_Your objective_. Restate word for word the entries below, starting with the line with "left: 91px ->" and continuing through the line with "font-size: 11px ->". Include both of those lines and no others.

_Data to process_.
▬▬▬▬▬▬▬▬▬▬
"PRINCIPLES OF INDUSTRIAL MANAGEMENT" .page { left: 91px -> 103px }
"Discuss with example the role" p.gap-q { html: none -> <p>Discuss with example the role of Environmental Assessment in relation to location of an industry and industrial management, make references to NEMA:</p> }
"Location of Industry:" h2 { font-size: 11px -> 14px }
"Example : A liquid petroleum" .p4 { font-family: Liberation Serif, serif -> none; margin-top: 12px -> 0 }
▬▬▬▬▬▬▬▬▬▬
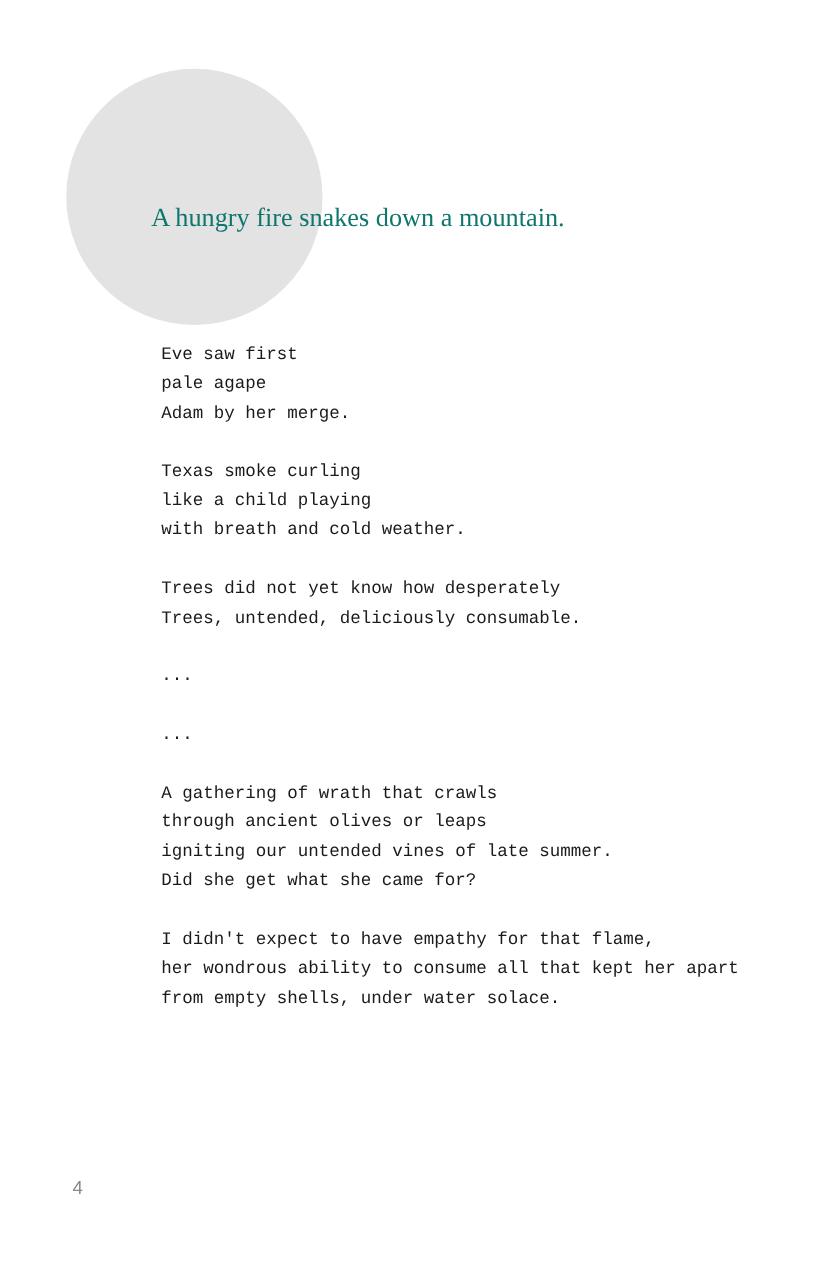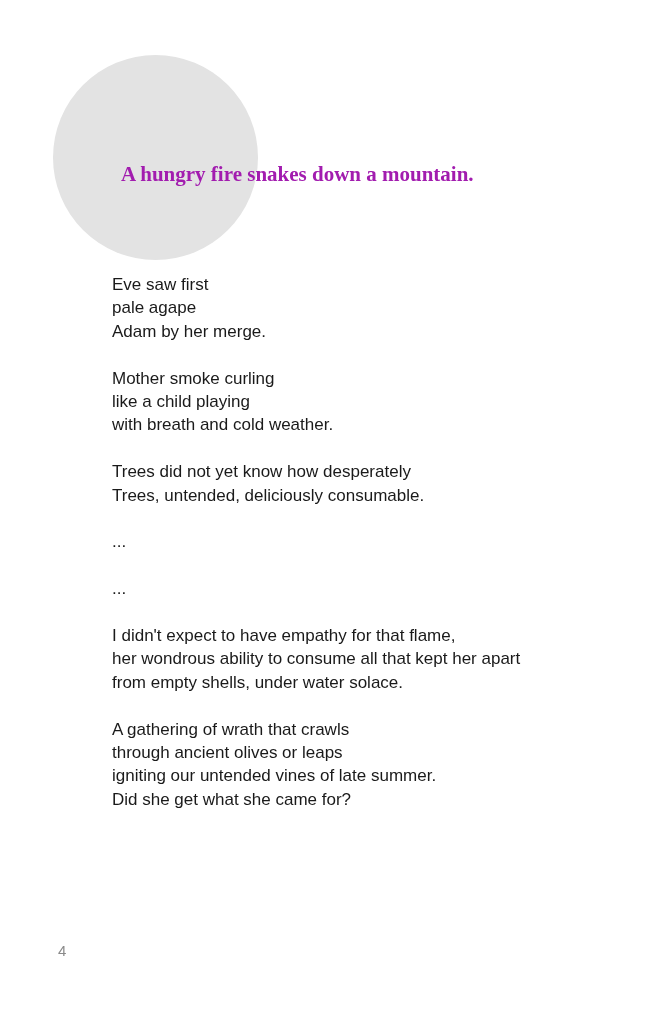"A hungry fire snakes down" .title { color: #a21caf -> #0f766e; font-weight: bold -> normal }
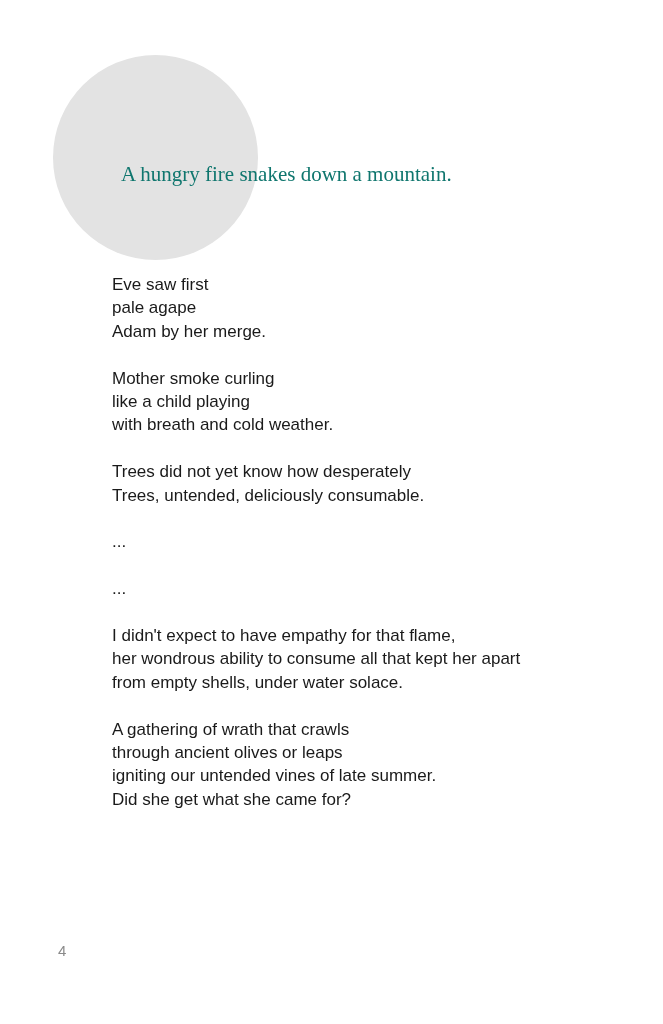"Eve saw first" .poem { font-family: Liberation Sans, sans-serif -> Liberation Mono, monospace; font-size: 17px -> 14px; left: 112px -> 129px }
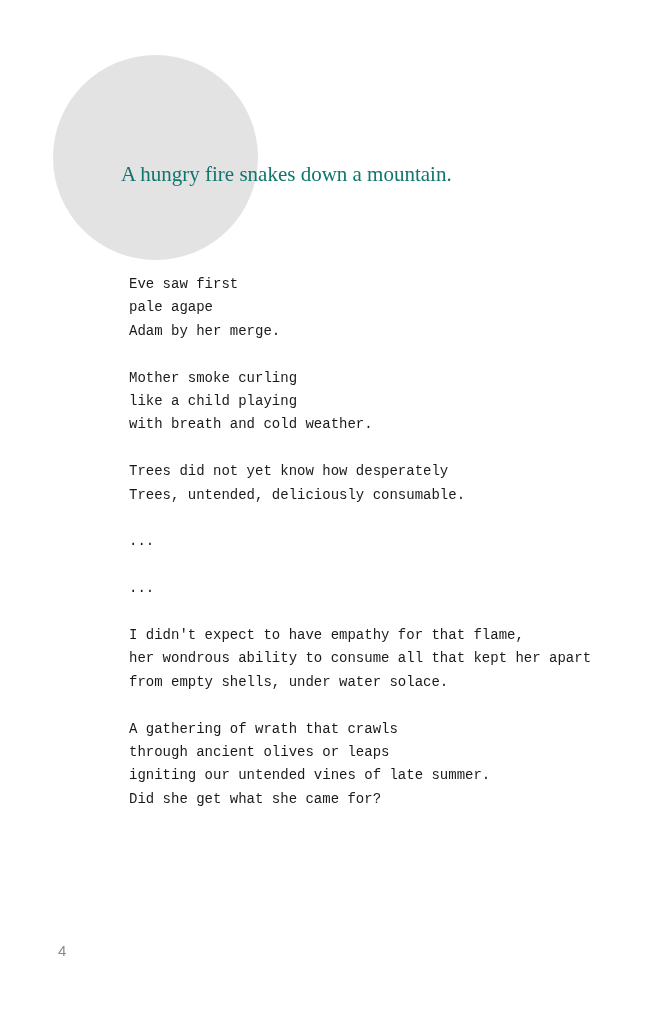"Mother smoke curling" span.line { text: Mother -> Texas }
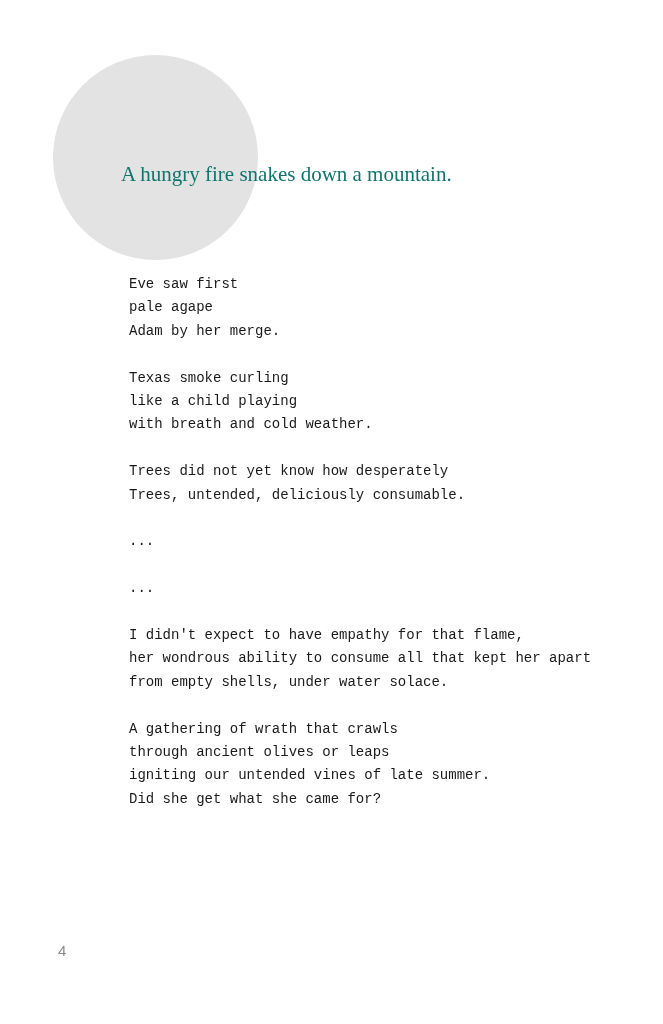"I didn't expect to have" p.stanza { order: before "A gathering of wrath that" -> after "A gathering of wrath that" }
▬▬▬▬▬▬▬▬▬▬
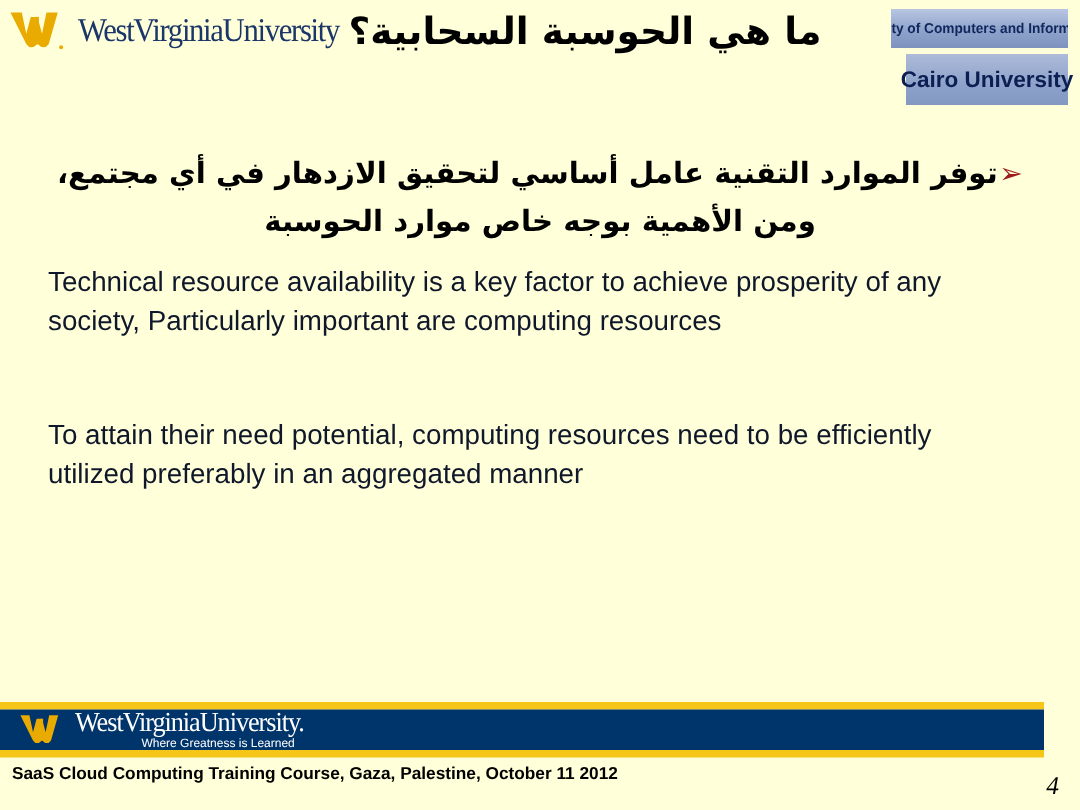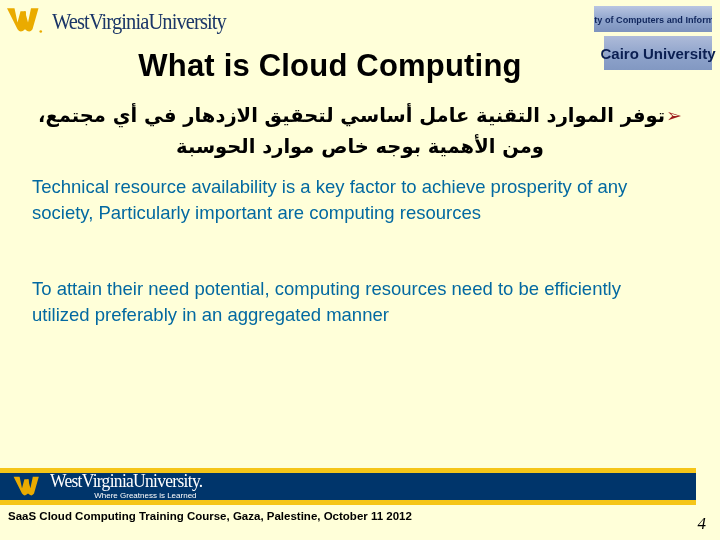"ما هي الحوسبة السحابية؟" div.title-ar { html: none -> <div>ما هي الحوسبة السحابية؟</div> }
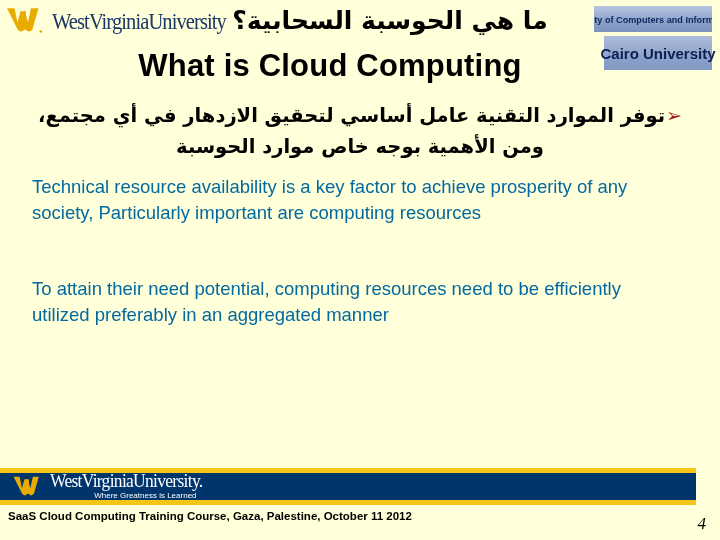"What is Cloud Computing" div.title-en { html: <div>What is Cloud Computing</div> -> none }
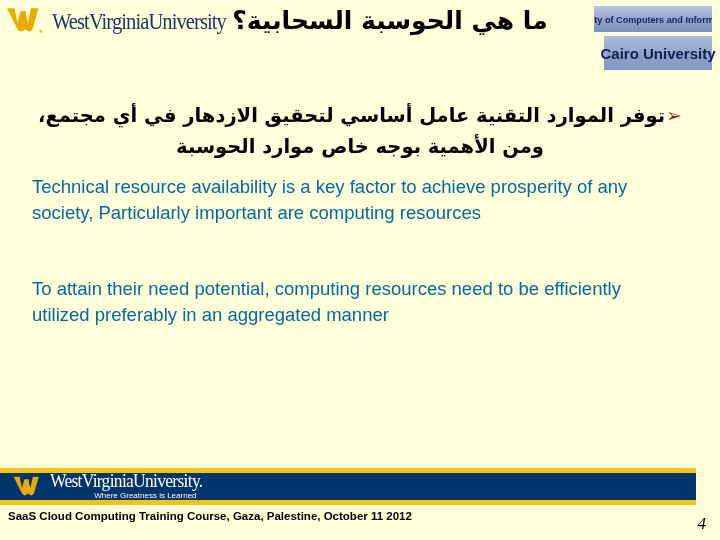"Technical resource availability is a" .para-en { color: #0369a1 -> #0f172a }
▬▬▬▬▬▬▬▬▬▬
_Output below_.
"PRINCIPLES OF INDUSTRIAL MANAGEMENT" .page { left: 91px -> 103px }
"Discuss with example the role" p.gap-q { html: none -> <p>Discuss with example the role of Environmental Assessment in relation to location of an industry and industrial management, make references to NEMA:</p> }
"Location of Industry:" h2 { font-size: 11px -> 14px }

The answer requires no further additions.